• INFORMATION SHOWN:

···

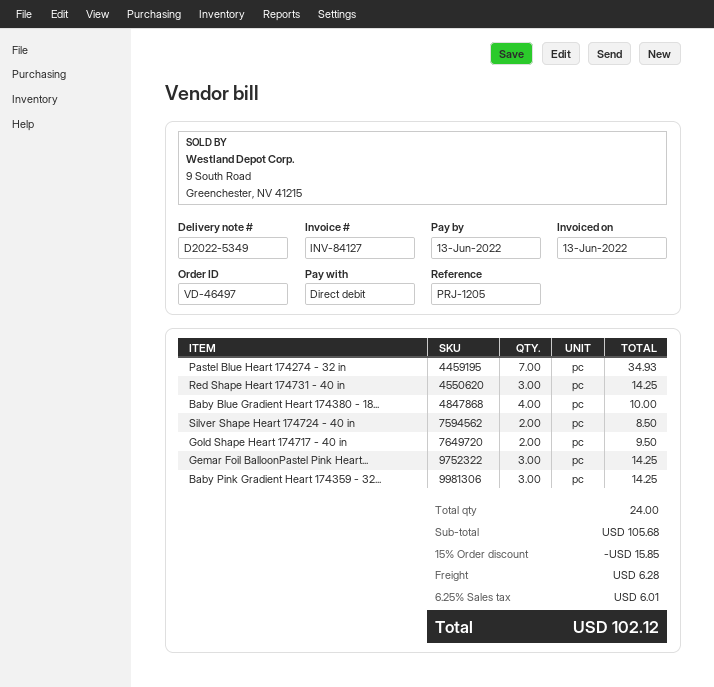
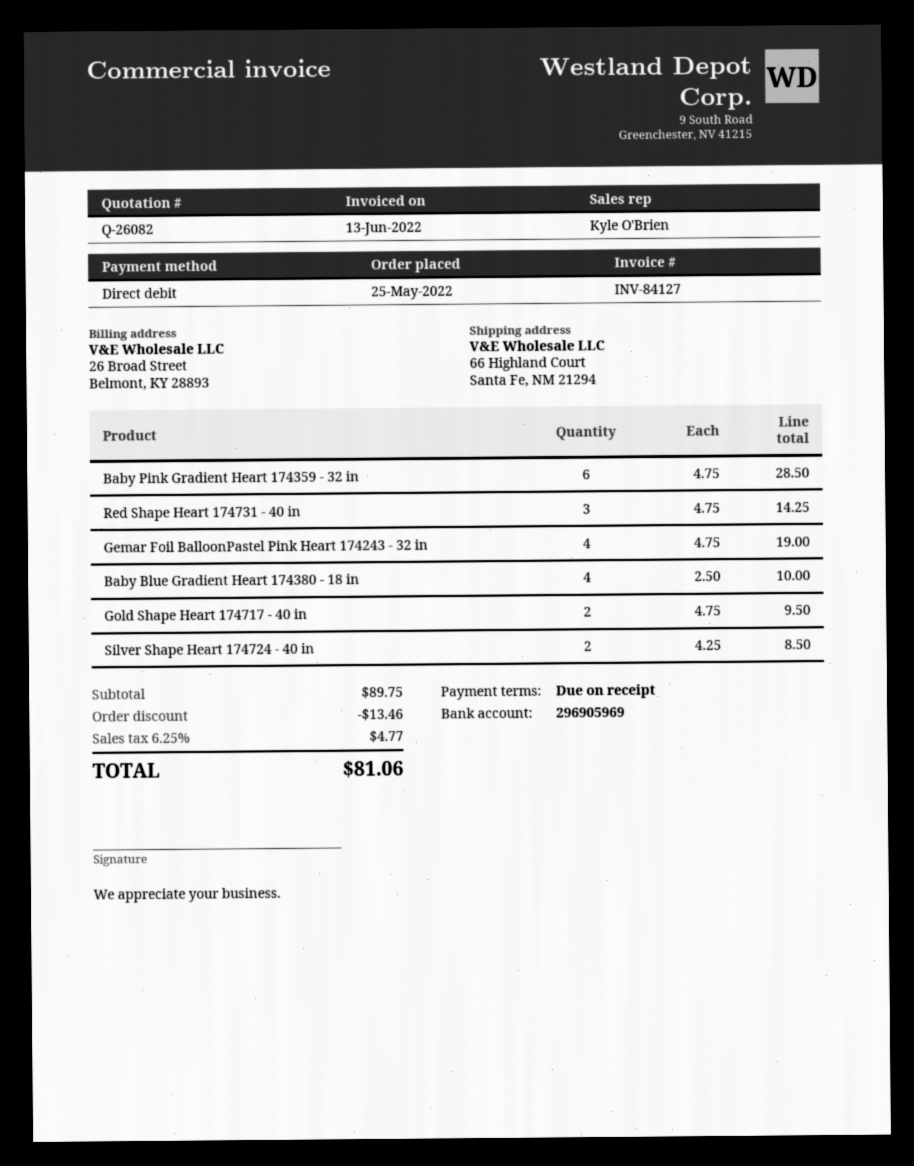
Pastel Blue Heart 174274 - 32 in: 7 for 34.93 -> none
Gemar Foil BalloonPastel Pink Heart...: 3 for 14.25 -> 4 for 19.00
Baby Pink Gradient Heart 174359 - 32...: 3 for 14.25 -> 6 for 28.50
subtotal: 105.68 -> 89.75
discount: 15.85 -> 13.46
shipping: 6.28 -> none
tax: 6.25% = 6.01 -> 6.25% = 4.77
total: 102.12 -> 81.06

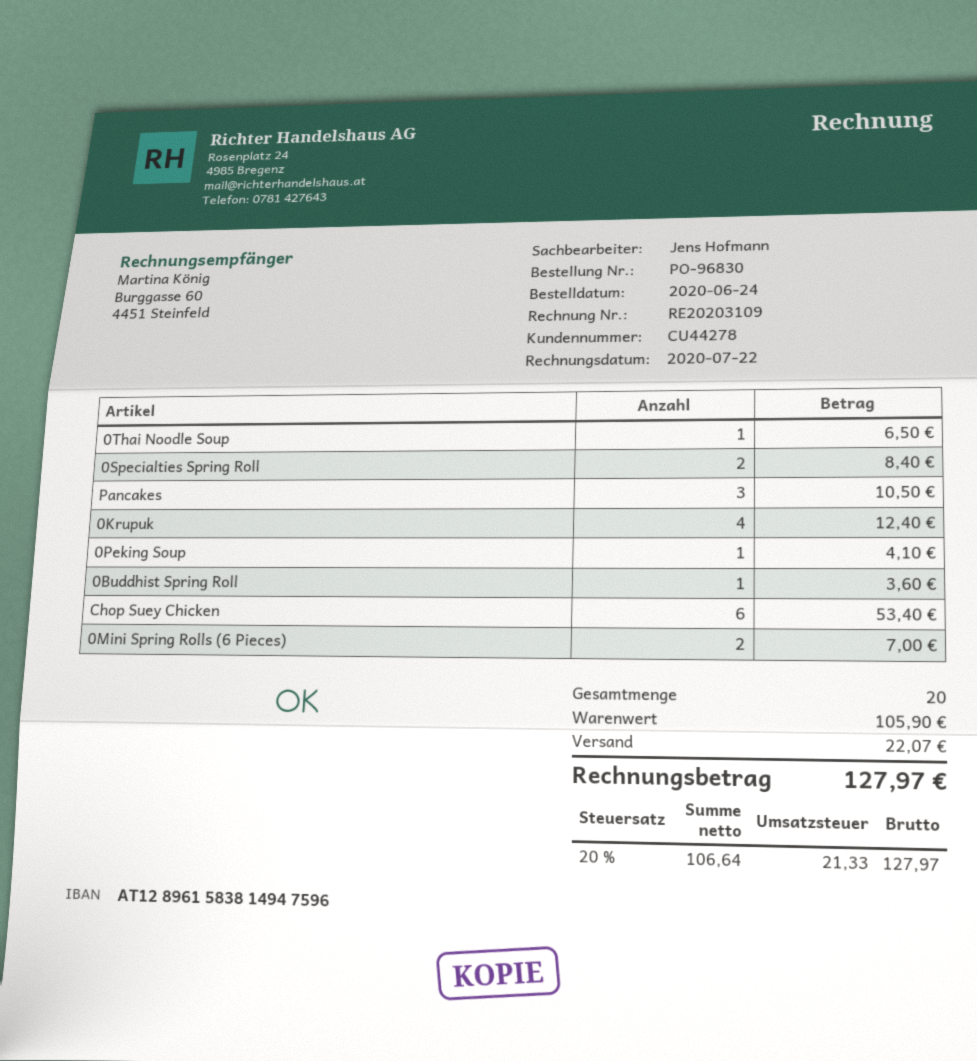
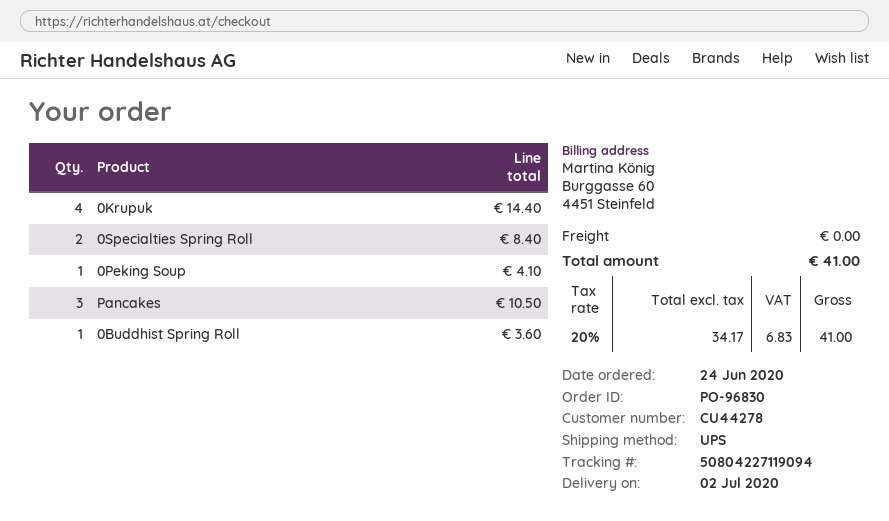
0Thai Noodle Soup: 1 for 6.50 -> none
0Krupuk: 4 for 12.40 -> 4 for 14.40
Chop Suey Chicken: 6 for 53.40 -> none
0Mini Spring Rolls (6 Pieces): 2 for 7.00 -> none
shipping: 22.07 -> 0.00
net: 106.64 -> 34.17
tax: 20% = 21.33 -> 20% = 6.83
total: 127.97 -> 41.00

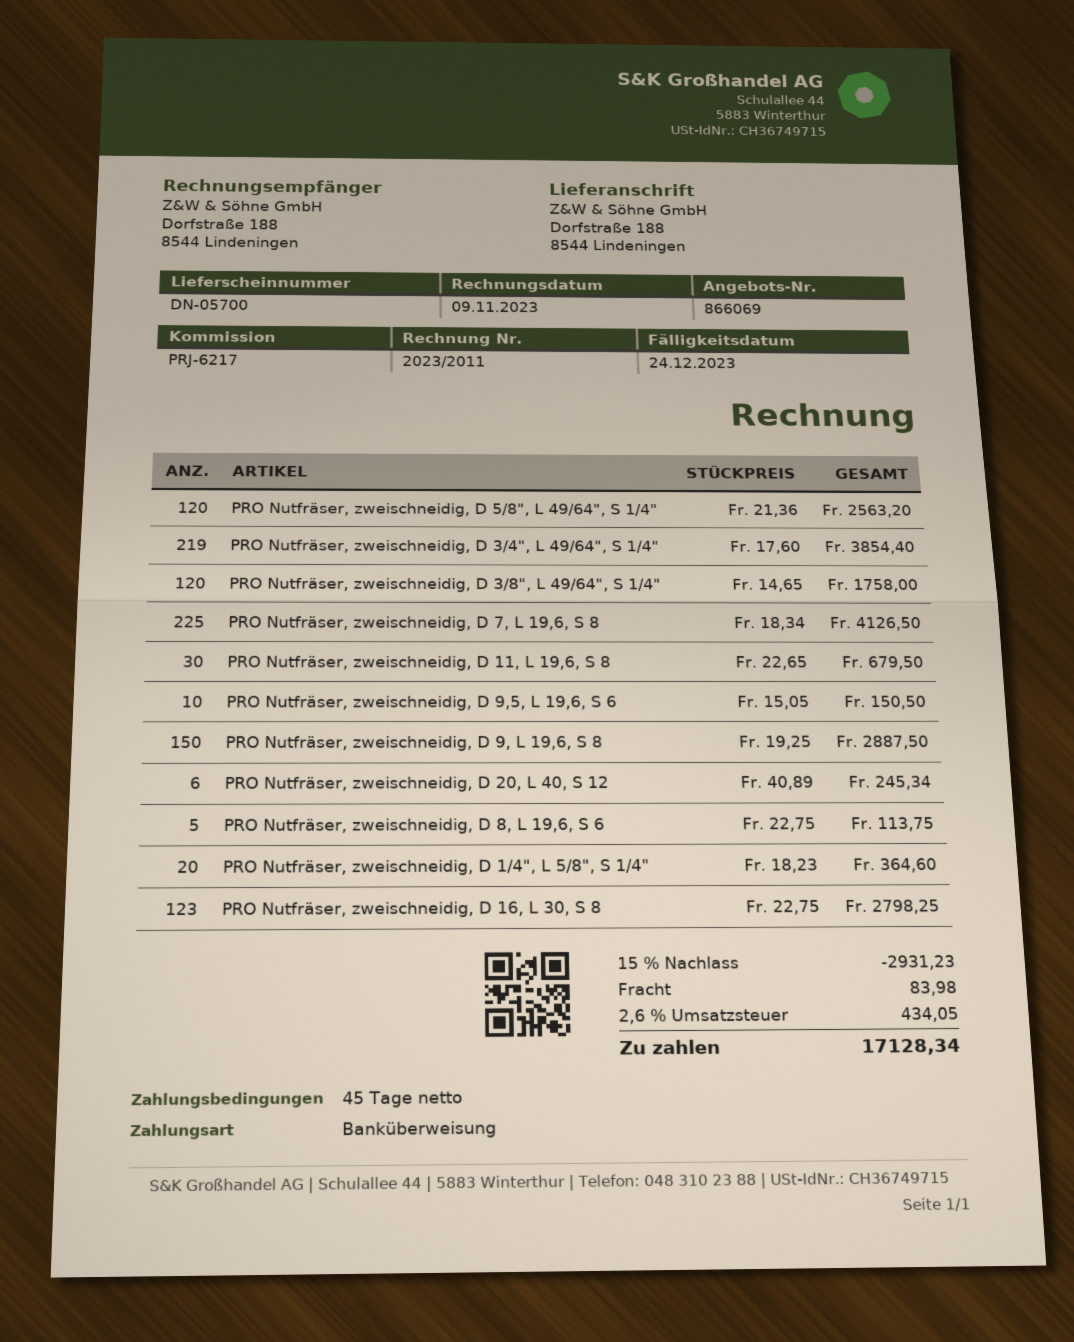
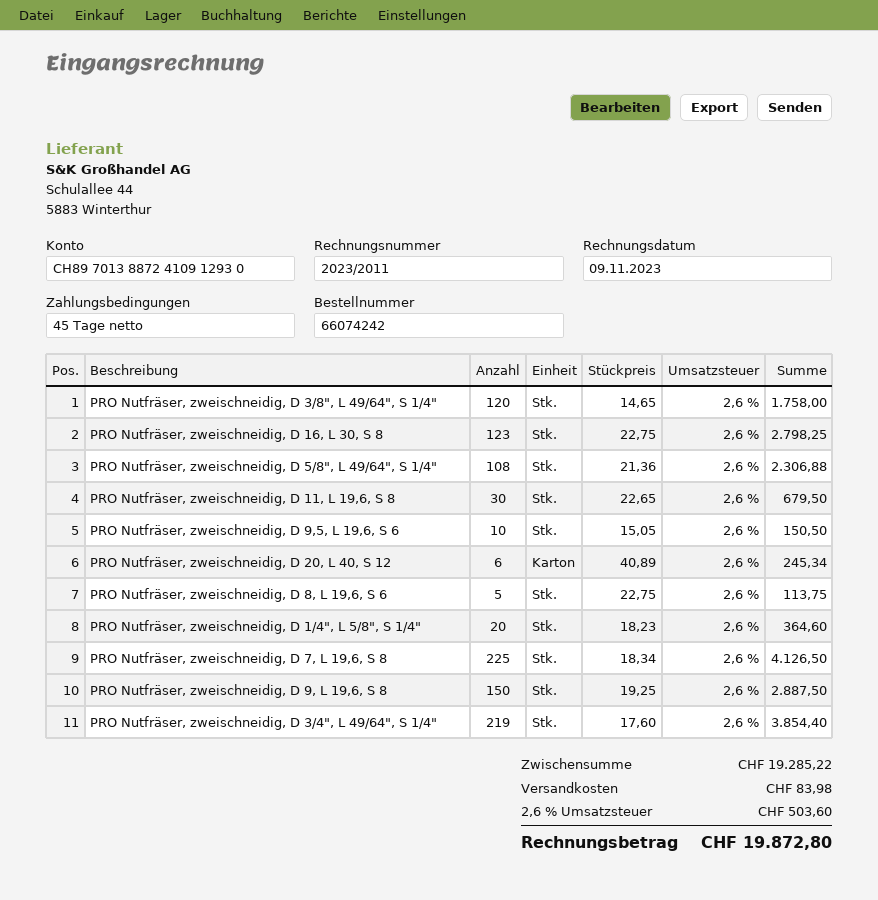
PRO Nutfräser, zweischneidig, D 5/8", L 49/64", S 1/4": 120 x 21.36 = 2563.20 -> 108 x 21.36 = 2306.88
discount: 15% = 2931.23 -> none
tax: 2.6% = 434.05 -> 2.6% = 503.60
total: 17128.34 -> 19872.80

···

• WHAT IS BEING ASKED:
All pictures must be left out. Reproduce exactly the lines from the one containing "0Mini Spring Rolls" to the final line of the entries.

• ANSWER FOR THE TASK:
0Mini Spring Rolls (6 Pieces): 2 for 7.00 -> none
shipping: 22.07 -> 0.00
net: 106.64 -> 34.17
tax: 20% = 21.33 -> 20% = 6.83
total: 127.97 -> 41.00

PRO Nutfräser, zweischneidig, D 5/8", L 49/64", S 1/4": 120 x 21.36 = 2563.20 -> 108 x 21.36 = 2306.88
discount: 15% = 2931.23 -> none
tax: 2.6% = 434.05 -> 2.6% = 503.60
total: 17128.34 -> 19872.80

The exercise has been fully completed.